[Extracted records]
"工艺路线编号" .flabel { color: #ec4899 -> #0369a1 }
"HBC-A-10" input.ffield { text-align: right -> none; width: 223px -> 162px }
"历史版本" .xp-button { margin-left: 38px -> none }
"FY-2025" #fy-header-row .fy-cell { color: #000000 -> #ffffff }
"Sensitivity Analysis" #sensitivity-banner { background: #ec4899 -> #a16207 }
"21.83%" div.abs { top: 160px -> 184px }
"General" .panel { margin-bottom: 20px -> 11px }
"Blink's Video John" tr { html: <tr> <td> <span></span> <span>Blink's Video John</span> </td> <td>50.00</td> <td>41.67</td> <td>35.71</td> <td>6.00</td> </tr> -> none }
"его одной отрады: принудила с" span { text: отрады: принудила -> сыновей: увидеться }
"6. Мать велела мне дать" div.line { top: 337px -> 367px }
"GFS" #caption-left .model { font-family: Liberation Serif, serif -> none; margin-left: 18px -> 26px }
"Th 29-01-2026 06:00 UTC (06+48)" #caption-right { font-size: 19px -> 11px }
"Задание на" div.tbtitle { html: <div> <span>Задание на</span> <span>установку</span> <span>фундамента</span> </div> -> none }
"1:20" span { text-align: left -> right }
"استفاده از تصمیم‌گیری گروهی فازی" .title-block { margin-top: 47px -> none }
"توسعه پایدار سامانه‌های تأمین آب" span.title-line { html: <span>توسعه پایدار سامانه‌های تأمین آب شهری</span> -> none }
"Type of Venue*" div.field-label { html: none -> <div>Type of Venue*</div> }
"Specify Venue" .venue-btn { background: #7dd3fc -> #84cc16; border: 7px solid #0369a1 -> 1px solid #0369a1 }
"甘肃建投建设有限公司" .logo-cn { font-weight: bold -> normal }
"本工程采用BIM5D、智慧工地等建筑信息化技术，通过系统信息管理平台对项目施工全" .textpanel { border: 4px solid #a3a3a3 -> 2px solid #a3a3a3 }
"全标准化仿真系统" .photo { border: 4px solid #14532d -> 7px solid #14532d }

[Your assignment] Go over the records above and tally the lines with the word "border" in them. Give the number alone.

[Expected answer] 3